**Task requirements**: Restate word for word the opening line of the data below and every line after it until the line with "Laptopväska F.C. Barcelona", that line too, but not the pictures.

________________________

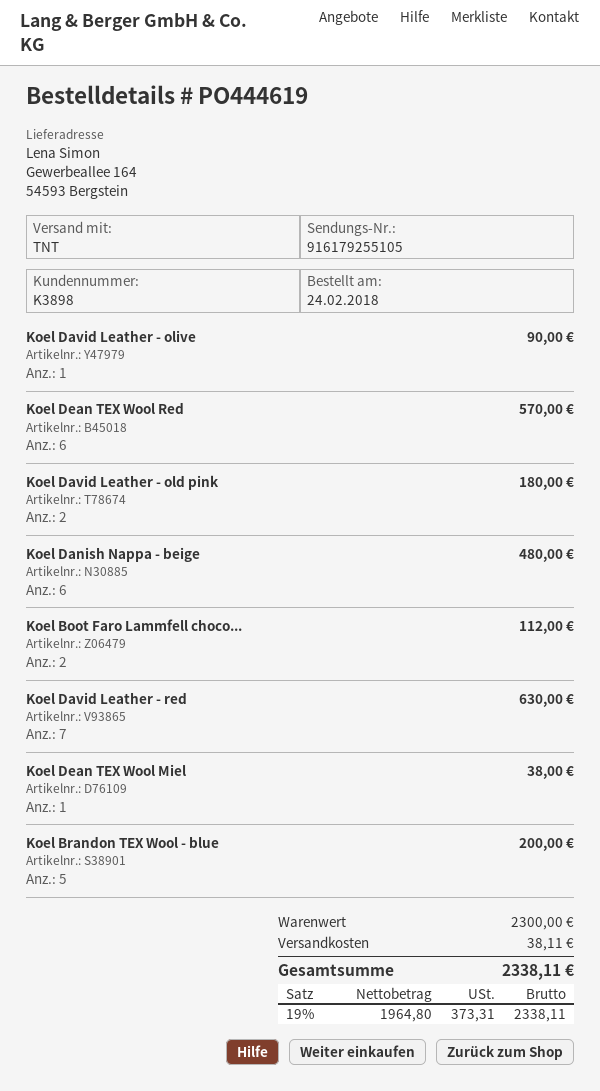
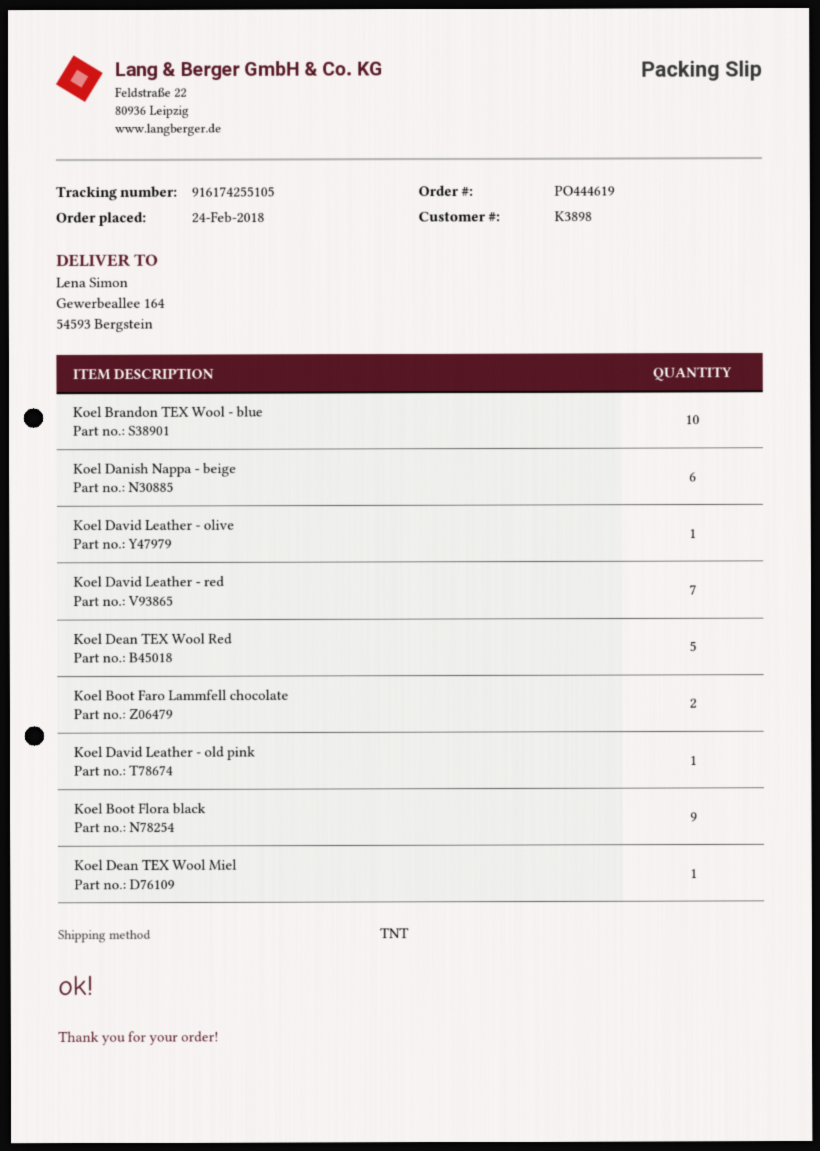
tracking number: 916179255105 -> 916174255105
Koel Dean TEX Wool Red: 6 -> 5
Koel David Leather - old pink: 2 -> 1
Koel Brandon TEX Wool - blue: 5 -> 10
Koel Boot Flora black: none -> 9

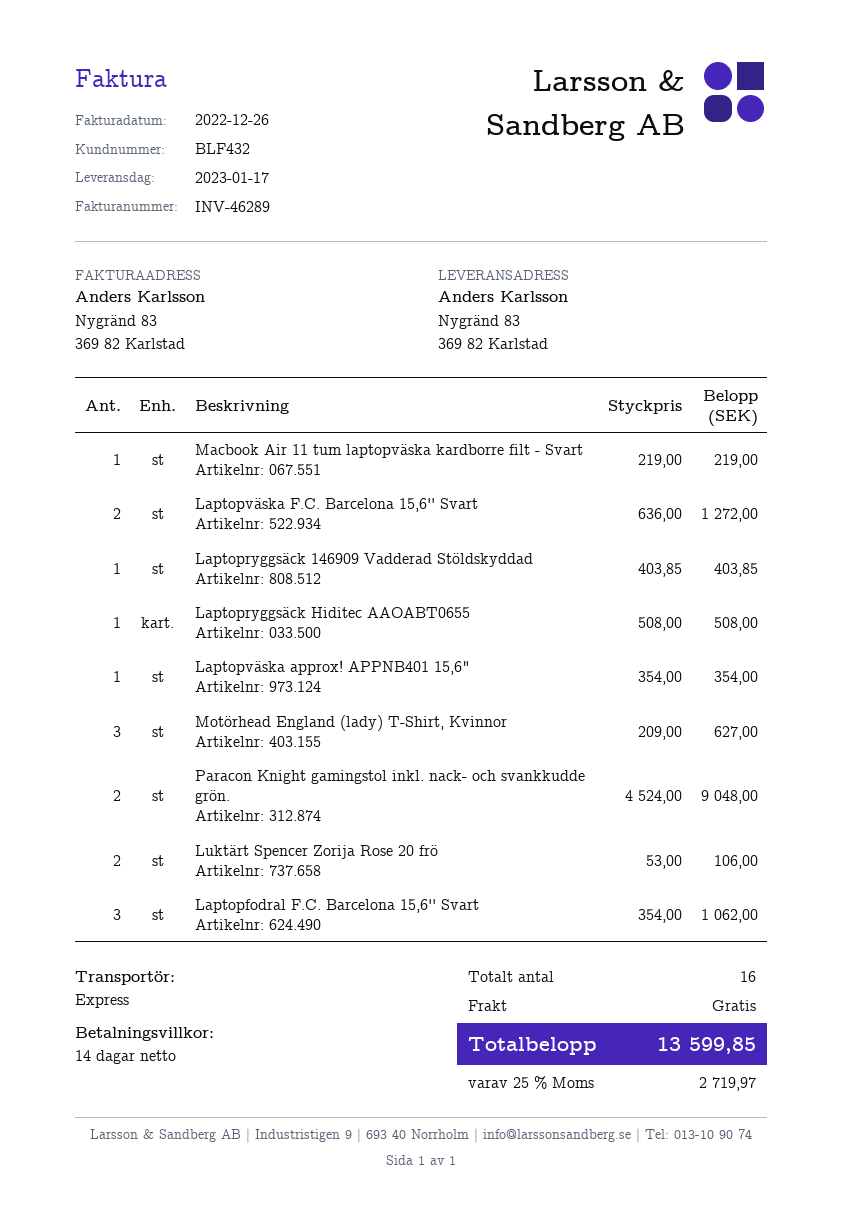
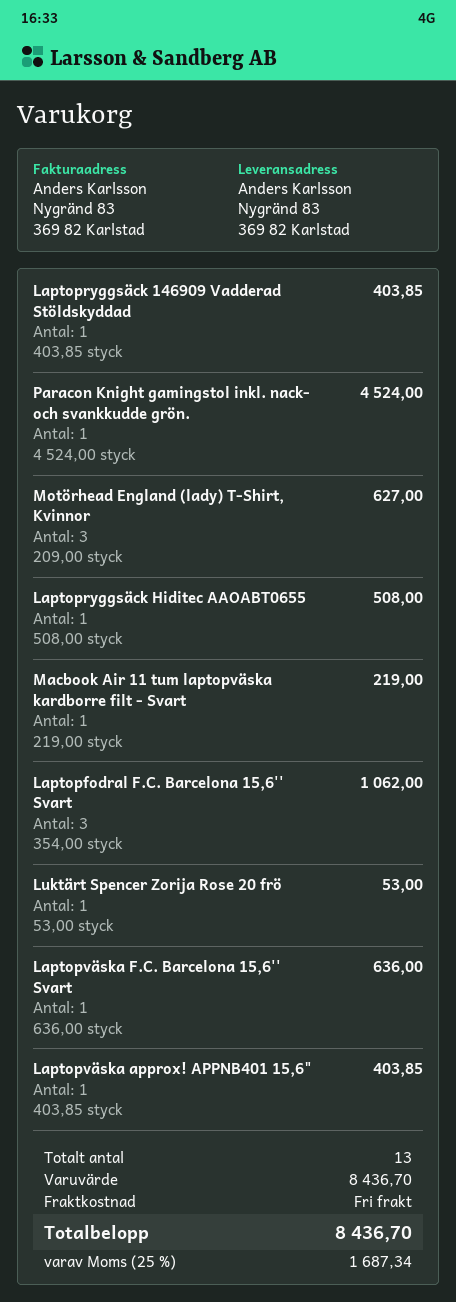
Laptopväska F.C. Barcelona 15,6'' Svart: 2 x 636.00 = 1272.00 -> 1 x 636.00 = 636.00
Laptopväska approx! APPNB401 15,6": 1 x 354.00 = 354.00 -> 1 x 403.85 = 403.85
Paracon Knight gamingstol inkl. nack- och svankkudde grön.: 2 x 4524.00 = 9048.00 -> 1 x 4524.00 = 4524.00
Luktärt Spencer Zorija Rose 20 frö: 2 x 53.00 = 106.00 -> 1 x 53.00 = 53.00
total quantity: 16 -> 13
tax: 25% = 2719.97 -> 25% = 1687.34
total: 13599.85 -> 8436.70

________________________

**Solution to this exercise**:
tracking number: 916179255105 -> 916174255105
Koel Dean TEX Wool Red: 6 -> 5
Koel David Leather - old pink: 2 -> 1
Koel Brandon TEX Wool - blue: 5 -> 10
Koel Boot Flora black: none -> 9

Laptopväska F.C. Barcelona 15,6'' Svart: 2 x 636.00 = 1272.00 -> 1 x 636.00 = 636.00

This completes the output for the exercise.